Chapter 6 Quiz — Subspaces, Span, and Linear Independence
Twelve quick checks on subspaces, span, and linear independence. Try each before opening the answer. Most are conceptual; a couple need a little arithmetic.
Q1. What is the single fastest way to disqualify a subset of $\mathbb{R}^n$ from being a subspace?
Answer
**Check whether it contains the origin.** Every subspace must contain $\mathbf{0}$ (set $c = 0$ in closure under scalar multiplication). If $\mathbf{0} \notin W$, then $W$ is not a subspace and you can stop immediately — no need to test closure.Q2. Is the line $y = x + 3$ a subspace of $\mathbb{R}^2$? Why or why not?
Answer
**No.** It does not pass through the origin (at $x = 0$, $y = 3 \neq 0$), so it fails the zero-vector condition. Only lines *through the origin* are subspaces. This is the geometric cousin of the affine map $y = mx + b$ with $b \neq 0$ from Chapter 1.Q3. In one sentence, what is the span of a set of vectors?
Answer
**The set of all linear combinations of those vectors** — every vector reachable by scaling them and adding. Equivalently (and provably), it is the smallest subspace containing all of them.Q4. True or false: the span of any set of vectors is always a subspace.
Answer
**True.** This is the theorem proved in §6.8: the span is closed under addition and scalar multiplication (a combination of combinations is still a combination) and contains $\mathbf{0}$ (all-zero coefficients). Span is the machine that manufactures subspaces.Q5. What does it mean, in the precise definition, for vectors to be linearly independent?
Answer
The **only** linear combination of them that equals the zero vector is the trivial one (all coefficients zero): $c_1\mathbf{v}_1 + \dots + c_k\mathbf{v}_k = \mathbf{0} \Rightarrow c_1 = \dots = c_k = 0$. Geometrically: no vector is redundant — none lies in the span of the others.Q6. A set of vectors contains the zero vector.
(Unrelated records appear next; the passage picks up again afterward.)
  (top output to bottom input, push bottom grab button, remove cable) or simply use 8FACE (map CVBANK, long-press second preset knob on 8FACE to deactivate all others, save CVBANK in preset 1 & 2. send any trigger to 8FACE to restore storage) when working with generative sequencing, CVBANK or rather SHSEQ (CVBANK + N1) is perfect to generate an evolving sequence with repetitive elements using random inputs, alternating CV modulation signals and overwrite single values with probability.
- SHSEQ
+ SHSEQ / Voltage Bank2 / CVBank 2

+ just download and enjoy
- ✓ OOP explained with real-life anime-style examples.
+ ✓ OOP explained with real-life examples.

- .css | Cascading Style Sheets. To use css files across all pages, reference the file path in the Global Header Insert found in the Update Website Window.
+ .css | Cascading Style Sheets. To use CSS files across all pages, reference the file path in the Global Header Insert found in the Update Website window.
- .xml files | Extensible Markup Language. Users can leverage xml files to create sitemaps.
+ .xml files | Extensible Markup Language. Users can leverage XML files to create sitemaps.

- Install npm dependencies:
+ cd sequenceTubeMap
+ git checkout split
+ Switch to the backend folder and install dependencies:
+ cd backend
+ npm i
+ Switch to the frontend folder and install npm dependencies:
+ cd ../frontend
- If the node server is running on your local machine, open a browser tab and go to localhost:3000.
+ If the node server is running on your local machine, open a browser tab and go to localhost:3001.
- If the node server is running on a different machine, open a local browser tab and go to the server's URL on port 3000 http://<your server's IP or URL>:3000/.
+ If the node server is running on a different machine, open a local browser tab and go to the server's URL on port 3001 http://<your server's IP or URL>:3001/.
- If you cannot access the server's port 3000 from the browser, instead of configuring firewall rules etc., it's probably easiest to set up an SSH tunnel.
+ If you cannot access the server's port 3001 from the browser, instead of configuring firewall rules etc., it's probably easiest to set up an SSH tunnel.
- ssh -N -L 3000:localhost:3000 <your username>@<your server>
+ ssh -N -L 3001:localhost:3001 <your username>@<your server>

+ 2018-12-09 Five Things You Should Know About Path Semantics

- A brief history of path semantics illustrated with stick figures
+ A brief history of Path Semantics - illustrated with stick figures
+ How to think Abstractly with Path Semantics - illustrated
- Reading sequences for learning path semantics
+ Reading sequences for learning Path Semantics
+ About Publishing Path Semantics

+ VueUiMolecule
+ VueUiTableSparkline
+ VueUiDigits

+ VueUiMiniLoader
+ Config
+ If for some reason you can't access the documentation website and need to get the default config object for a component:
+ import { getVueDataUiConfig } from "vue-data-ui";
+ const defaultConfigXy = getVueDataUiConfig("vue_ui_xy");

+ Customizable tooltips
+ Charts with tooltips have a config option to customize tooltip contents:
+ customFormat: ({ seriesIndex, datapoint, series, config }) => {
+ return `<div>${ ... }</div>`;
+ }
Are they independent or dependent?
Answer
**Dependent**, always. If $\mathbf{v}_1 = \mathbf{0}$, the combination $1\cdot\mathbf{v}_1 + 0\cdot\mathbf{v}_2 + \dots = \mathbf{0}$ is nontrivial (coefficient $1 \neq 0$) yet reaches $\mathbf{0}$. The zero vector is the ultimate redundant vector and can never be in an independent set.Q7. You stack $k$ vectors from $\mathbb{R}^n$ as the columns of a matrix and row reduce. What pivot condition tells you the vectors are independent? What condition tells you they span $\mathbb{R}^n$?
Answer
**Independent** $\iff$ a pivot in every *column* ($\operatorname{rank} = k$, no free variables). **Spans $\mathbb{R}^n$** $\iff$ a pivot in every *row* ($\operatorname{rank} = n$). They are a basis exactly when both hold, which forces $k = n$.Q8. Give a set of vectors that spans $\mathbb{R}^2$ but is not independent.
Answer
Any three (or more) vectors that include a spanning pair, e.g. $(1, 0),\ (0, 1),\ (1, 1)$. The first two already span $\mathbb{R}^2$, so the set spans; but three vectors in $\mathbb{R}^2$ cannot be independent (only two pivots are possible), and indeed $(1,1) = (1,0) + (0,1)$ is redundant. Rank $= 2 < 3$ columns.Q9. Are $(1, 1)$, $(2, 2)$, and $(3, 3)$ linearly independent? What is the dimension of their span?
Answer
**Dependent** — all three are multiples of $(1, 1)$, so they are parallel. Their span is a single **line** through the origin, which has **dimension 1**. The matrix of these columns has rank $1$.Q10. Two vectors in $\mathbb{R}^5$ are linearly independent. Can they span $\mathbb{R}^5$?
Answer
**No.** Their span has dimension at most $2$ (two vectors give at most two pivots), but $\mathbb{R}^5$ has dimension $5$. You need at least $5$ vectors to span $\mathbb{R}^5$. Independent-but-not-spanning is the classic "too few vectors" situation.Q11. Why does linear independence of a basis guarantee that every vector has unique coordinates?
Answer
If a vector had two representations $\sum a_i\mathbf{v}_i = \sum b_i\mathbf{v}_i$, subtracting gives $\sum(a_i - b_i)\mathbf{v}_i = \mathbf{0}$. By independence, the only combination reaching $\mathbf{0}$ is trivial, so $a_i = b_i$ for all $i$ — the two representations were identical. Dependence would destroy this uniqueness.Q12. Fill in the blank and explain: "A basis of a subspace is a set that is both ___ and ___."